═══ Data records
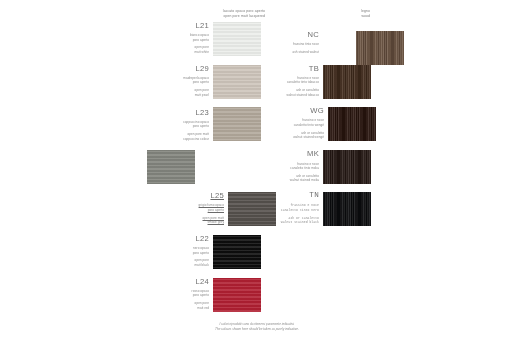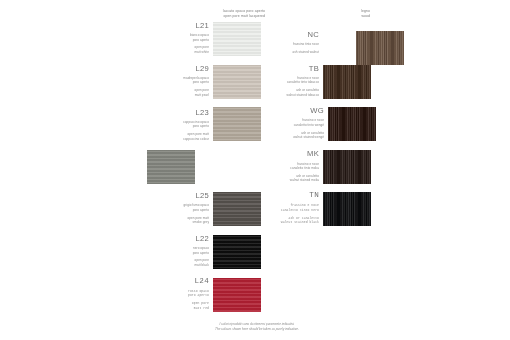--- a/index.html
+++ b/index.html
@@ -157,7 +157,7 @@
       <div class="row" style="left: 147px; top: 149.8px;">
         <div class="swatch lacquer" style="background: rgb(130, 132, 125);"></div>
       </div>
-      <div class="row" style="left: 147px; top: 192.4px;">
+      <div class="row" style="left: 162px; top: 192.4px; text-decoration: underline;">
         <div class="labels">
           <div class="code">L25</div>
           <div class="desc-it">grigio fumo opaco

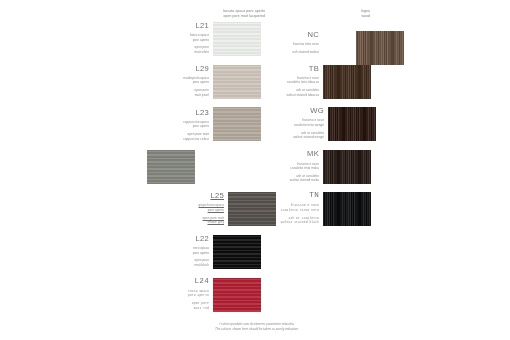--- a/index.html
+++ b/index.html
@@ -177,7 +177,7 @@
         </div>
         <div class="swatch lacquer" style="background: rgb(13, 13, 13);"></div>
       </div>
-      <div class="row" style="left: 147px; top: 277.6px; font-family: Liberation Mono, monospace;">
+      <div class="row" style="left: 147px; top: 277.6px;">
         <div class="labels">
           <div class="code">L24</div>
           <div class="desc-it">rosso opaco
══════
**Task to carry out:** Copy every entry exactly; drop the pictures.

**Finished exercise:**
--- a/index.html
+++ b/index.html
@@ -157,7 +157,7 @@
       <div class="row" style="left: 147px; top: 149.8px;">
         <div class="swatch lacquer" style="background: rgb(130, 132, 125);"></div>
       </div>
-      <div class="row" style="left: 147px; top: 192.4px;">
+      <div class="row" style="left: 162px; top: 192.4px; text-decoration: underline;">
         <div class="labels">
           <div class="code">L25</div>
           <div class="desc-it">grigio fumo opaco

--- a/index.html
+++ b/index.html
@@ -177,7 +177,7 @@
         </div>
         <div class="swatch lacquer" style="background: rgb(13, 13, 13);"></div>
       </div>
-      <div class="row" style="left: 147px; top: 277.6px; font-family: Liberation Mono, monospace;">
+      <div class="row" style="left: 147px; top: 277.6px;">
         <div class="labels">
           <div class="code">L24</div>
           <div class="desc-it">rosso opaco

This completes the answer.